* Requirement: Which lines of the records contain the word "Candle"? Copy each one.

* Data:
*****

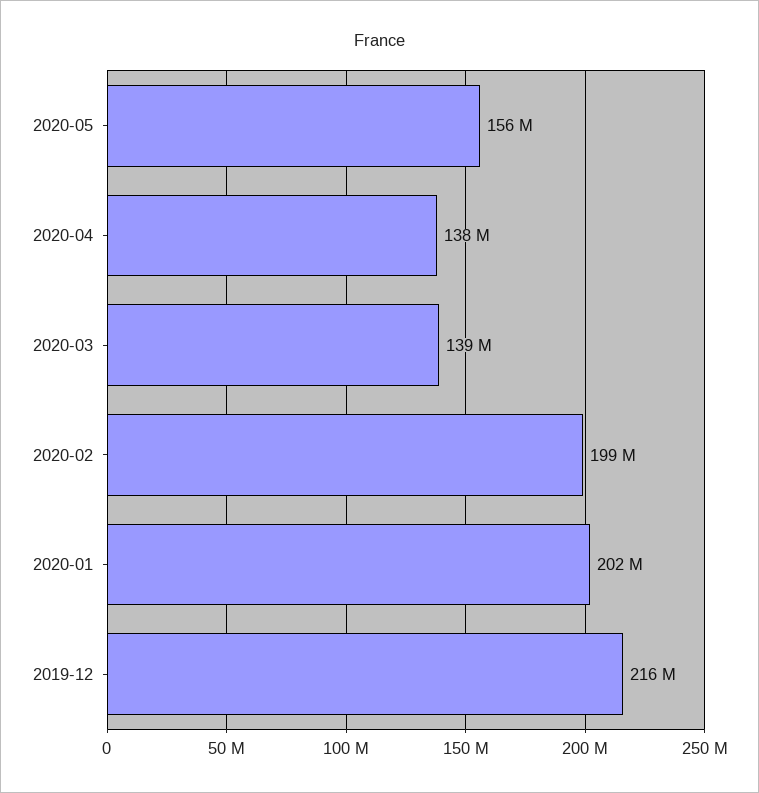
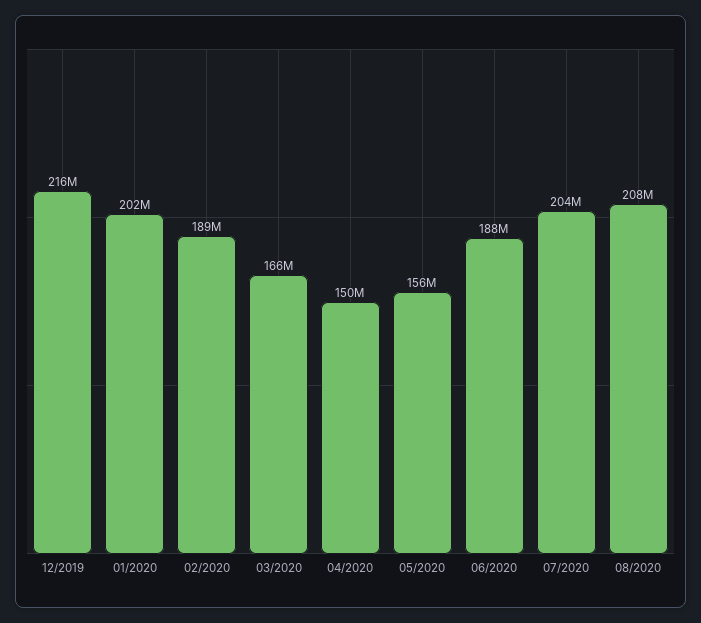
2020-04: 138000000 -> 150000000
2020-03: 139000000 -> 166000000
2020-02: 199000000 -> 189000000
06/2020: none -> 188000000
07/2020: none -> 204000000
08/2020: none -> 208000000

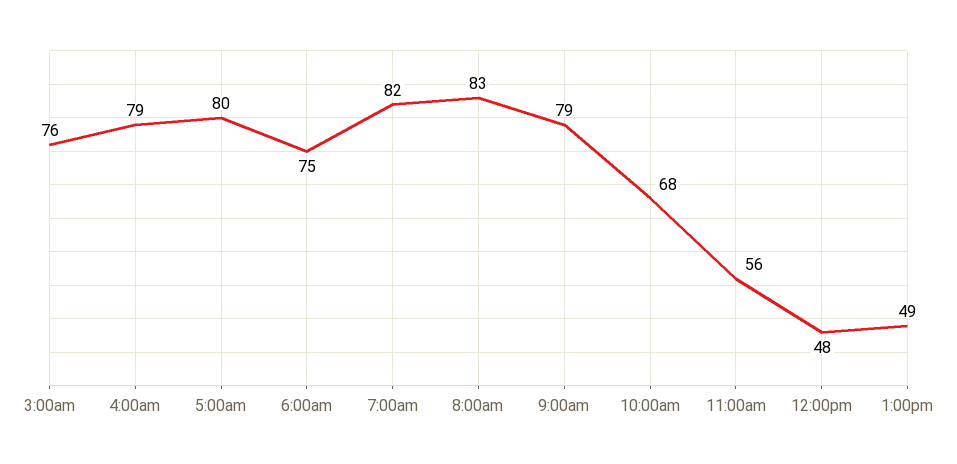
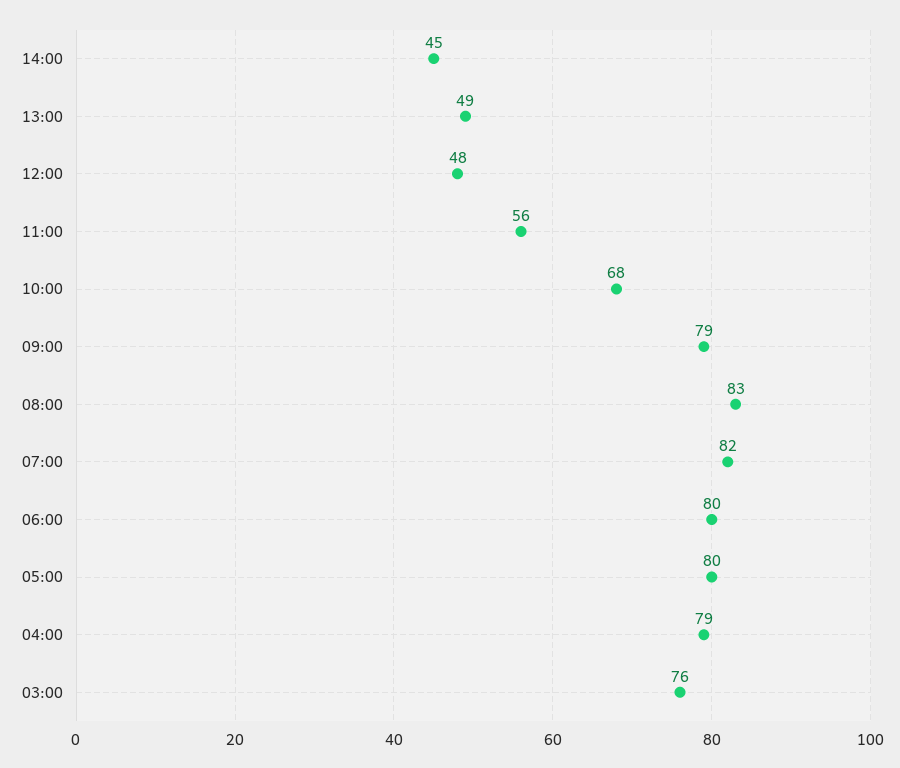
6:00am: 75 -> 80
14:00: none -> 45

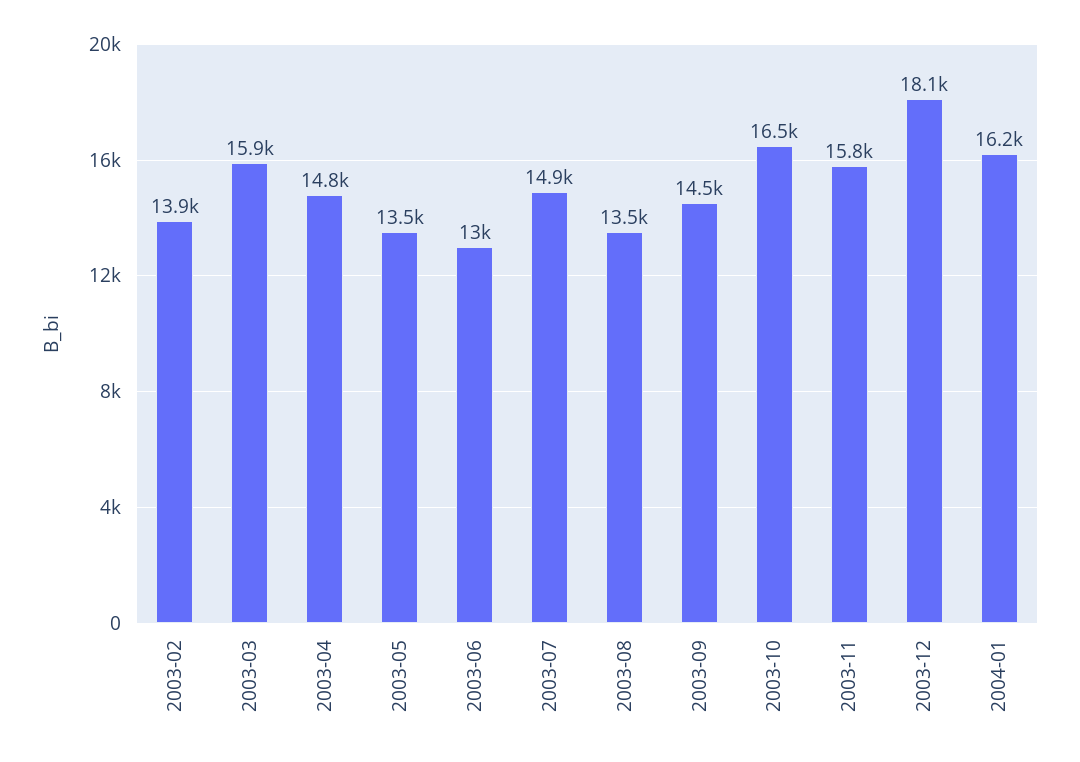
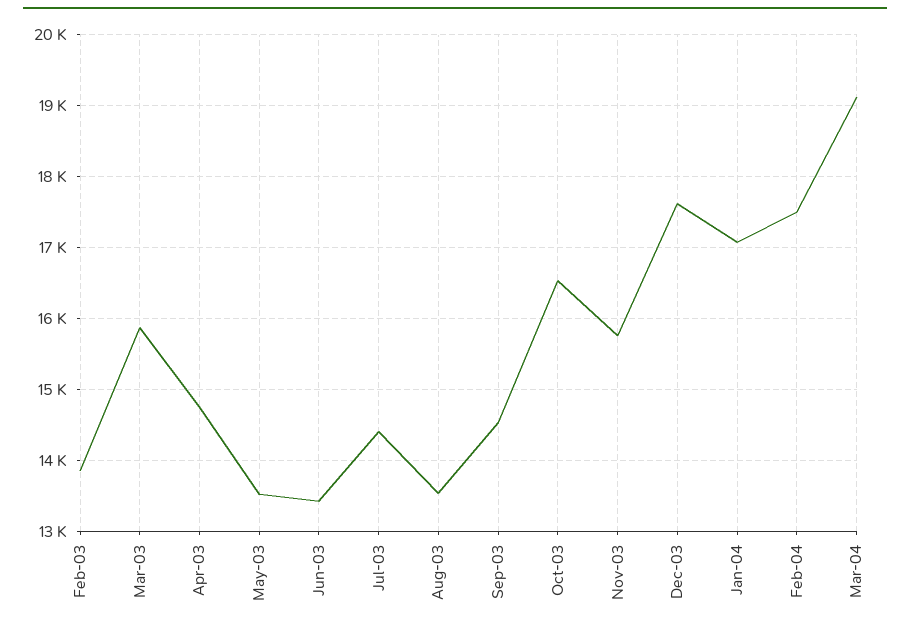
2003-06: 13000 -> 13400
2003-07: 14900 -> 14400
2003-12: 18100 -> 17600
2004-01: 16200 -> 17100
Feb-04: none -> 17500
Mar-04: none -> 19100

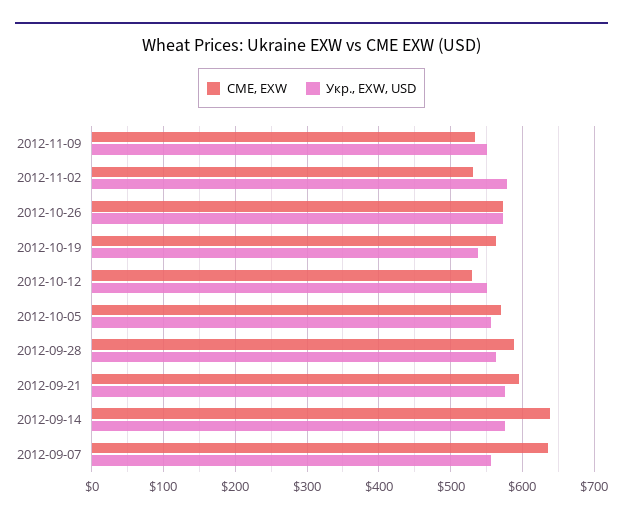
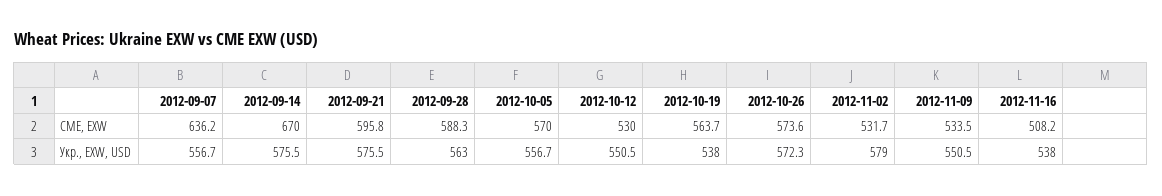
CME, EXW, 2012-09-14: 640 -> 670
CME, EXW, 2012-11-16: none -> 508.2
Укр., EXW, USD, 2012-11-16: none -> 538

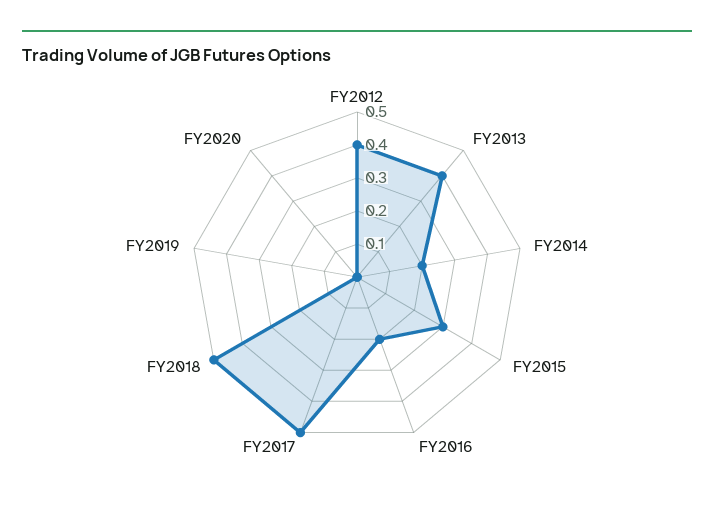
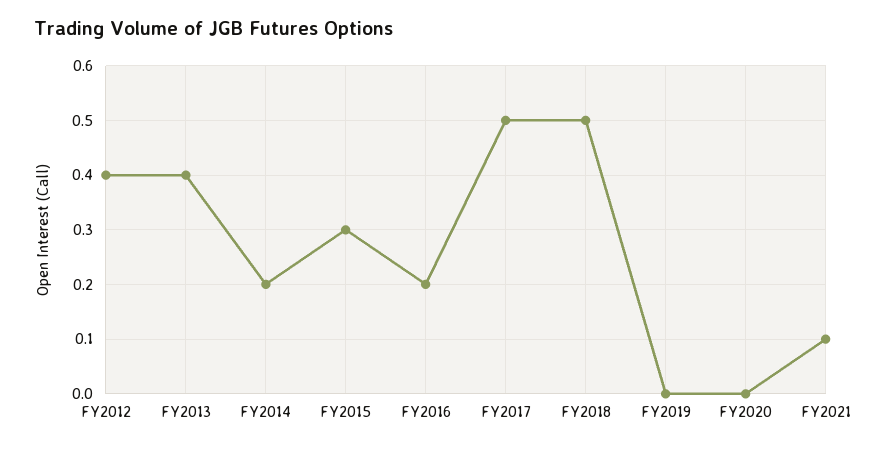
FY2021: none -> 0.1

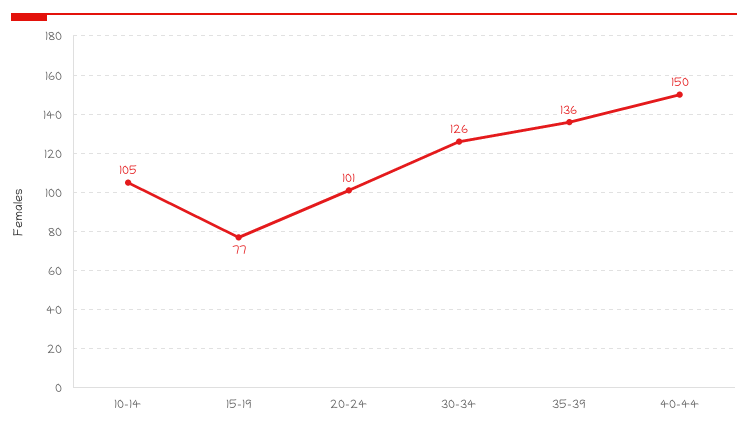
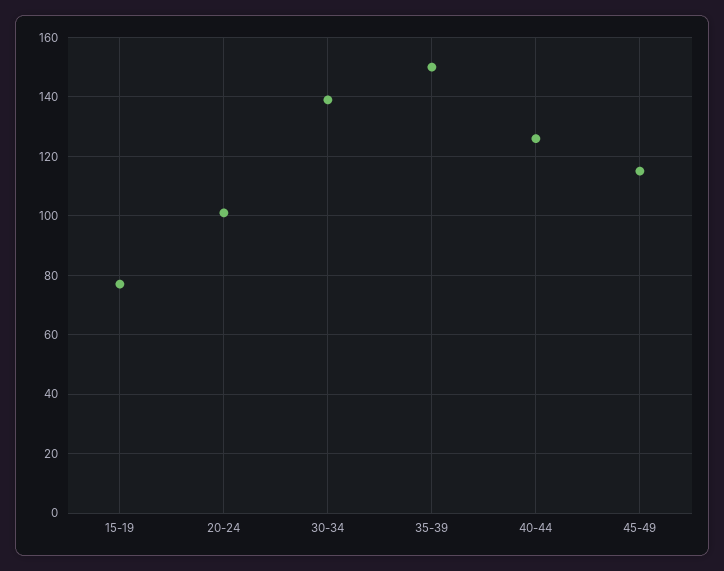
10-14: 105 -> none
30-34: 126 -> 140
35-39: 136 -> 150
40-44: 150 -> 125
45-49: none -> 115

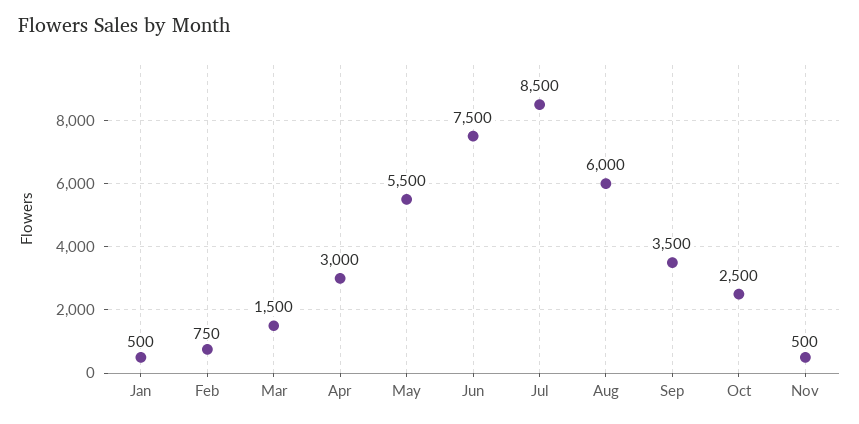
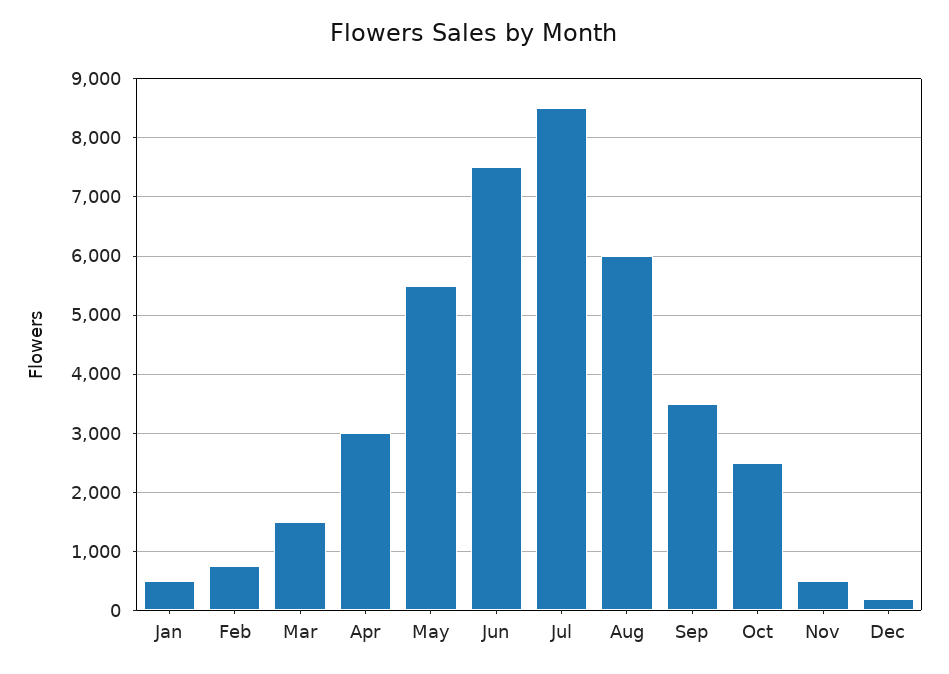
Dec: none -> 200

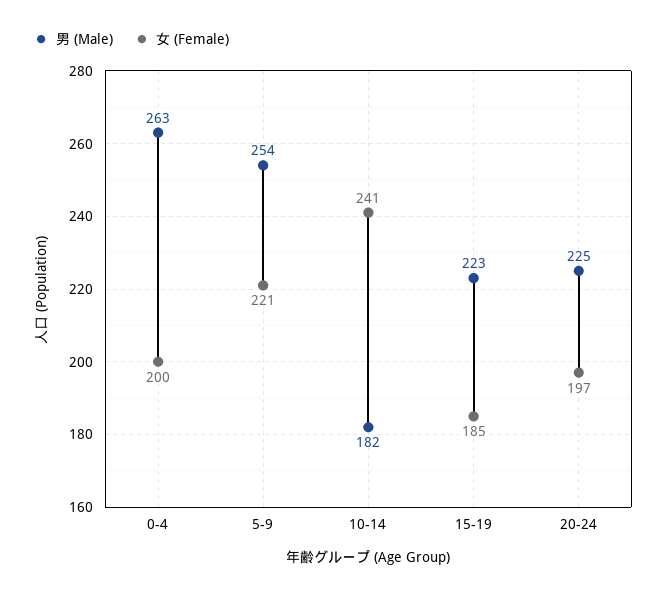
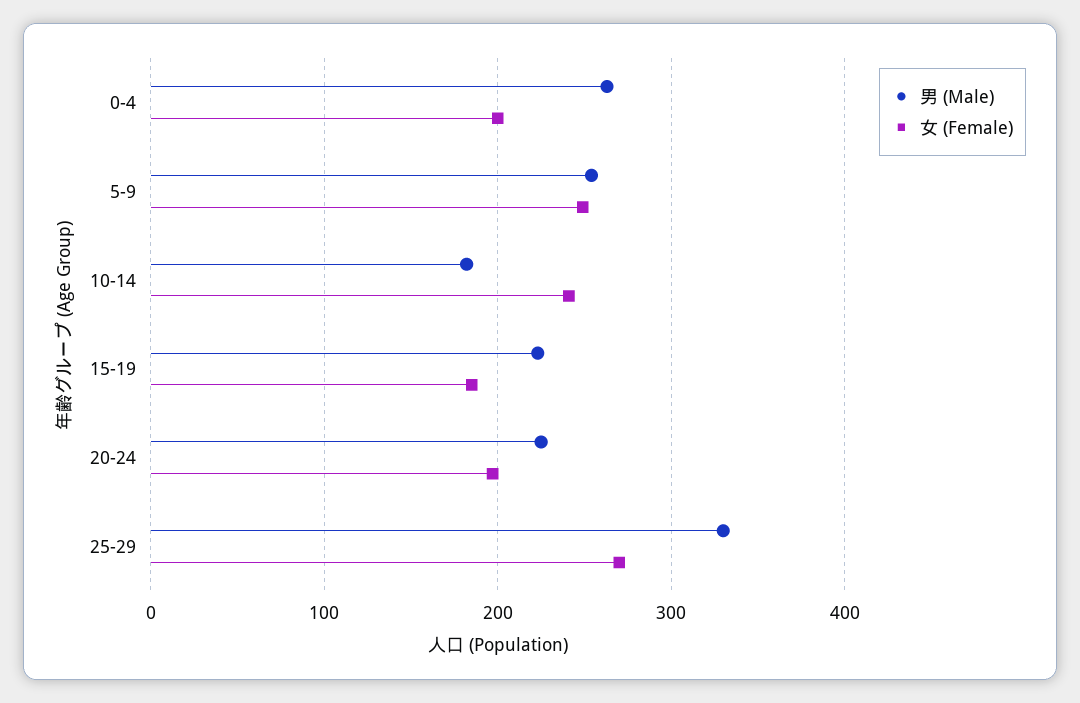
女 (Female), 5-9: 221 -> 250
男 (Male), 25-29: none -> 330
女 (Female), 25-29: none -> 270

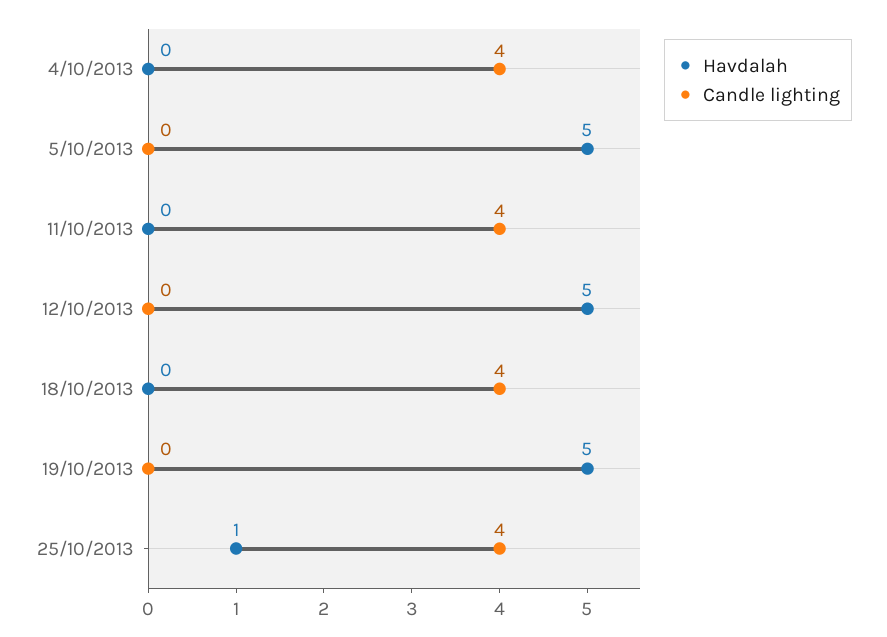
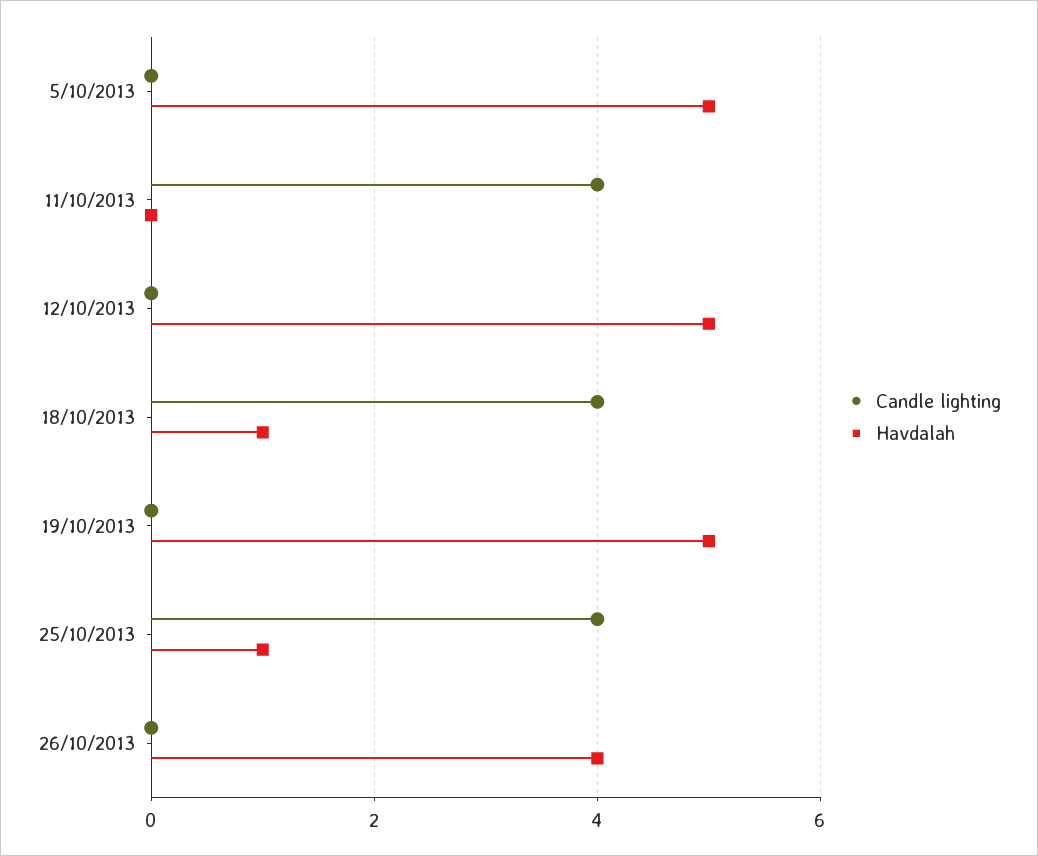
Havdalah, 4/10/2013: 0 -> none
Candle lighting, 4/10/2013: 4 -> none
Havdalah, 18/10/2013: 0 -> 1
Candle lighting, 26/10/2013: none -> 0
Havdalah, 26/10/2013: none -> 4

*****

* Exercise solution:
Candle lighting, 4/10/2013: 4 -> none
Candle lighting, 26/10/2013: none -> 0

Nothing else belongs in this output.